::: Data for this exercise :::

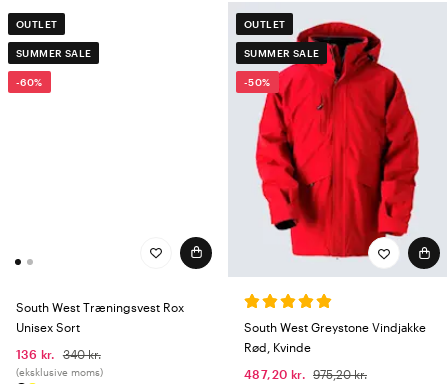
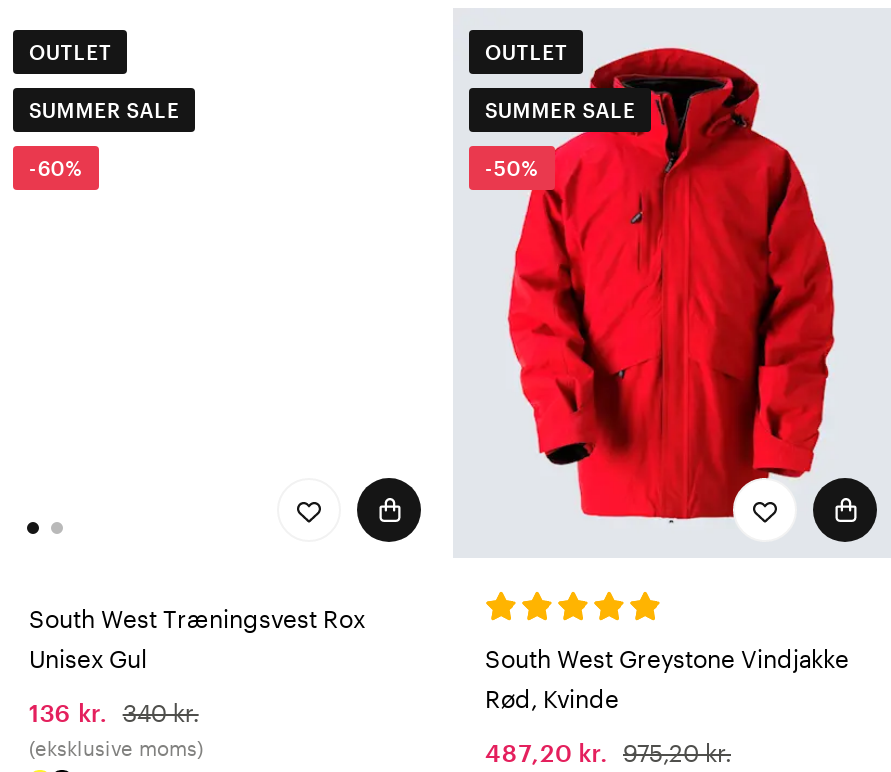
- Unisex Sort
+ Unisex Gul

:::
::: Data for this exercise :::

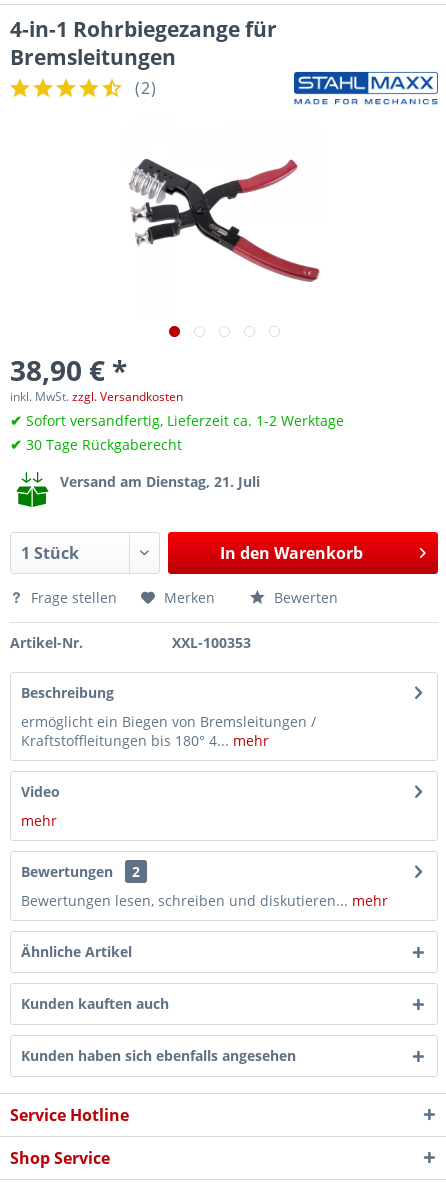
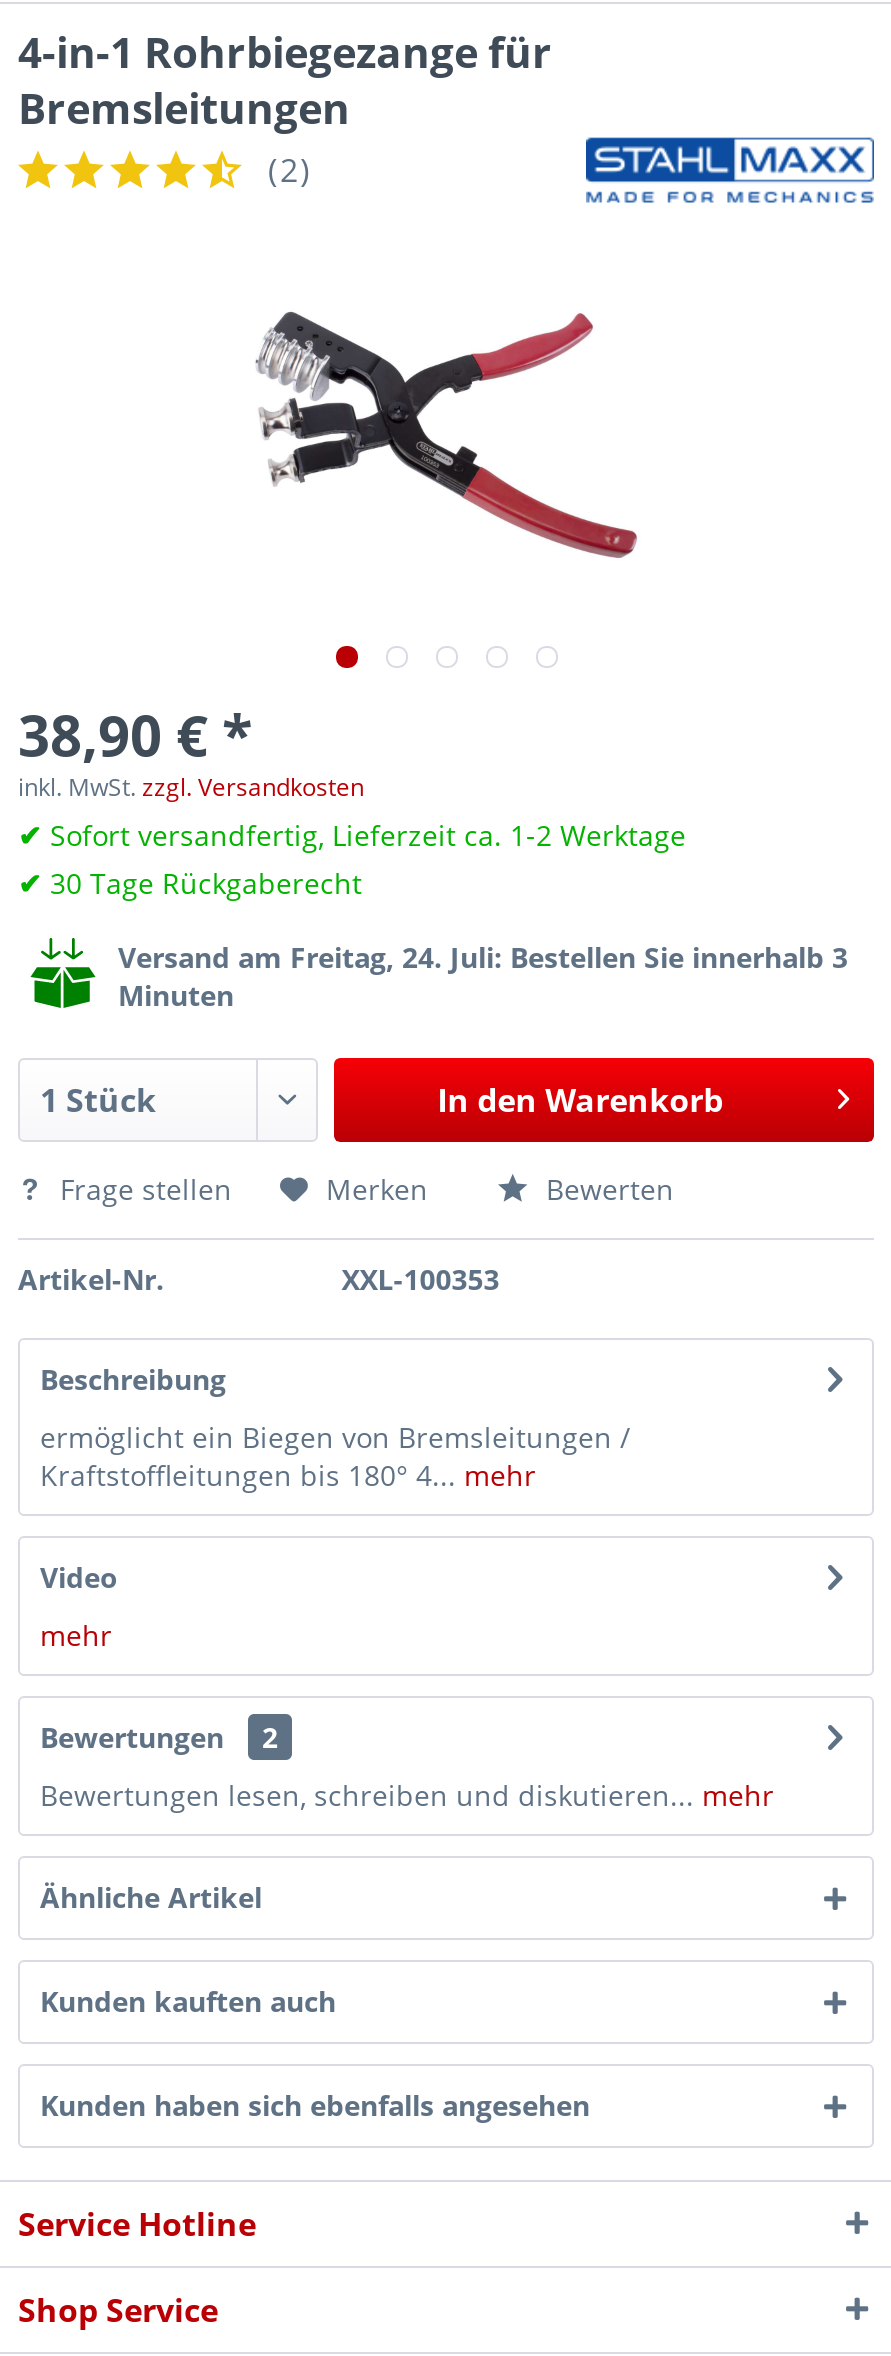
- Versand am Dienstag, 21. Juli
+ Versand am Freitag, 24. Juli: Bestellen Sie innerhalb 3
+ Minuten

:::

Assignment
Tell how many lines of the data include the word "Versand", and nothing else.

Answer space
2